Rutherford has run a local business since 1979, buying from fishermen and reselling to wholesalers, and even appeared on a poster for the right-wing populist UK Independence Party (UKIP). His constituency of Torridge and West Devon voted 57% in favor of Brexit.
But after Brexit, Rutherford's fishing fleet saw almost no increase in fishing opportunities. From January 1, 2021, he faced sharply higher export costs, and the piles of paperwork he had prepared proved useless. Worse still, when shipping his first post-Brexit batch of fish to France, the cargo was held up for five days due to documentation issues.
"First, you have to register for VAT in France," Rutherford said. "You have to hire a French accountant to handle this for you. That costs £2,000 a month." And other expenses: "You need a health certificate, £85 each time. You need a transport company to handle import documents, £245 each time. So each shipment costs an extra £330."
If the concrete costs of Brexit are hard to quantify, the promised benefits — less regulation, lower immigration, more public service funding, and new major trade deals — are even more uncertain.
Official UK data shows that compared to the £856 billion in annual UK-EU trade, the new trade deals Britain has struck with Australia, New Zealand, India, and Japan are negligible.

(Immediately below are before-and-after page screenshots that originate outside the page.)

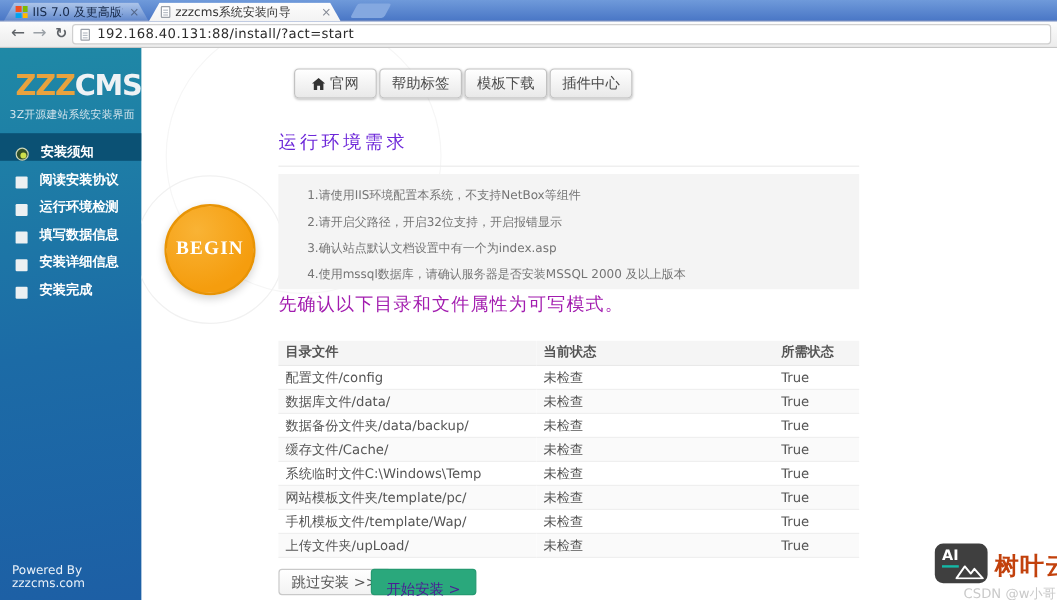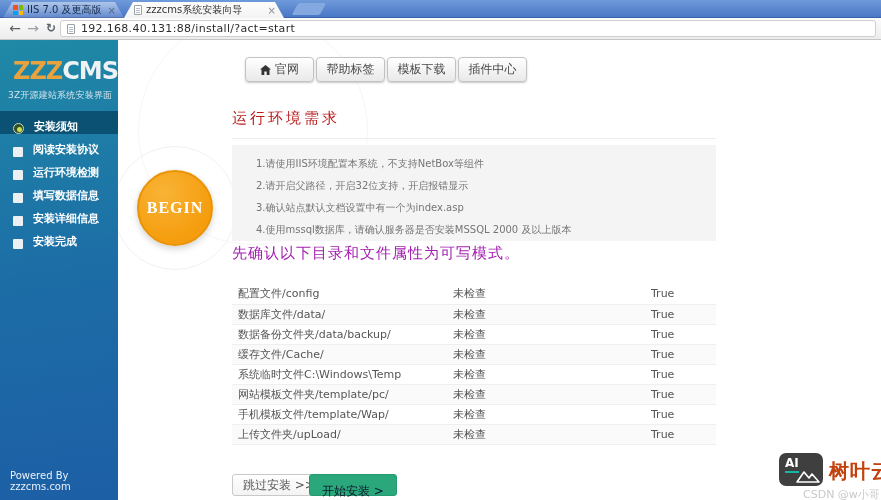--- a/index.html
+++ b/index.html
@@ -77,21 +77,21 @@
     box-shadow:0 3px 7px rgba(0,0,0,.18);
     display:flex; align-items:center; justify-content:center;
     color:#fff; font-size:16px; font-weight:bold; letter-spacing:1px;font-family:Liberation Serif, serif; }
 
   .topnav { position:absolute; left:127px; top:17px; display:flex; gap:2px; }
   .nav-btn { width:69px; height:25px; border:1px solid #c2c2c2; border-radius:4px;
     background:linear-gradient(#ffffff,#e9e9e9); box-shadow:0 1px 2px rgba(0,0,0,.22);
     display:flex; align-items:center; justify-content:center; gap:4px;
     font-size:12px; color:#4a4a4a; cursor:pointer; }
   .home-ico { width:11px; height:10px; flex:0 0 11px; }
-  .sec1-title { position:absolute; left:114px; top:69px; font-size:15px; color:#b91c1c;
+  .sec1-title { position:absolute; left:114px; top:69px; font-size:15px; color:#6d28d9;
     letter-spacing:3px; width:484px; padding-bottom:10px; border-bottom:1px solid #ececec; }
   .req-box { position:absolute; left:114px; top:105px; width:484px; height:96px;
     background:#f4f4f4; padding:8px 0 0 24px; }
   .req-box div { font-size:10px; color:#757575; line-height:22px; }
   .sec2-title { position:absolute; left:114px; top:204px; font-size:15px; color:#a21caf;
     letter-spacing:1px; }
 
   table.checks { position:absolute; left:114px; top:244px; width:484px;
     border-collapse:collapse; table-layout:fixed; }
   table.checks col.c1{width:215px;} table.checks col.c2{width:198px;} table.checks col.c3{width:71px;}
@@ -100,21 +100,21 @@
   table.checks td { font-size:11px; color:#555; height:20px; padding:0 0 0 6px;
     border-bottom:1px solid #efefef; white-space:nowrap; overflow:hidden; }
   table.checks tr.alt td { background:#fafafa; }
 
   .skip-btn { position:absolute; left:114px; top:434px; height:22px; padding:0 10px;
     background:linear-gradient(#fff,#f3f3f3); border:1px solid #c9c9c9; border-radius:3px;
     font-size:12px; color:#555; cursor:pointer;
     font-family:"DejaVu Sans","Liberation Sans",sans-serif; }
   .start-btn { position:absolute; left:191px; top:434px; height:22px; padding:8px 12px;
     background:#2aa87c; border:1px solid #259a71; border-radius:3px;
-    font-size:12px; color:#0f172a; cursor:pointer;
+    font-size:12px; color:#4c1d95; cursor:pointer;
     font-family:"DejaVu Sans","Liberation Sans",sans-serif; }
 
   
   .watermark { position:absolute; left:775px; top:450px; width:106px; height:50px; z-index:50; }
   .wm-logo { position:absolute; left:4px; top:3px; width:44px; height:33px;
     background:#3f3f3f; border-radius:7px; }
   .wm-ai { position:absolute; left:6px; top:3px; color:#fff; font-size:12px;
     font-weight:bold; border-bottom:2px solid #14b8a6; padding-bottom:1px; }
   .wm-mountain { position:absolute; right:3px; bottom:3px; }
   .wm-brand { position:absolute; left:54px; top:8px; font-size:20px; color:#c2410c;
@@ -224,20 +224,25 @@
 
     <div class="sec2-title">先确认以下目录和文件属性为可写模式。</div>
 
     <table class="checks">
       <colgroup>
           <col class="c1">
           <col class="c2">
           <col class="c3">
         </colgroup>
       <tbody>
+          <tr>
+        <th>目录文件</th>
+        <th>当前状态</th>
+        <th>所需状态</th>
+      </tr>
       <tr>
         <td>配置文件/config</td>
         <td>未检查</td>
         <td>True</td>
       </tr>
       <tr class="alt">
         <td>数据库文件/data/</td>
         <td>未检查</td>
         <td>True</td>
       </tr>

On immigration, according to Oxford University's Migration Observatory, since the post-Brexit immigration system took effect in 2021, net migration to the UK has averaged 550,000 per year. In 2023, the figure reached nearly 950,000, a record high, driven by a surge in non-EU citizens. It has since fallen sharply with new policies. By contrast, the figure was just 250,000 in the 2010s.
In Webb's view, the 2007-2008 financial crisis was the start of current problems, and Brexit worsened the UK's economic outlook, making it harder to attract investment, reducing trade levels, and creating labor shortages in certain sectors.
Michael Saunders, senior advisor at Oxford Economics and a former Bank of England official, noted that Brexit has persistently reduced government revenue, forcing higher taxes and spending cuts.
John Major, who served as prime minister in the 1990s and tried to resist anti-European forces within his own Conservative Party, bluntly stated that Brexit has made the UK poorer and weaker. "Britain was once proud of being a major EU member state and America's most important ally as the world's most powerful superpower. Today, we are neither, and the whole world knows it," Major said in a speech last year.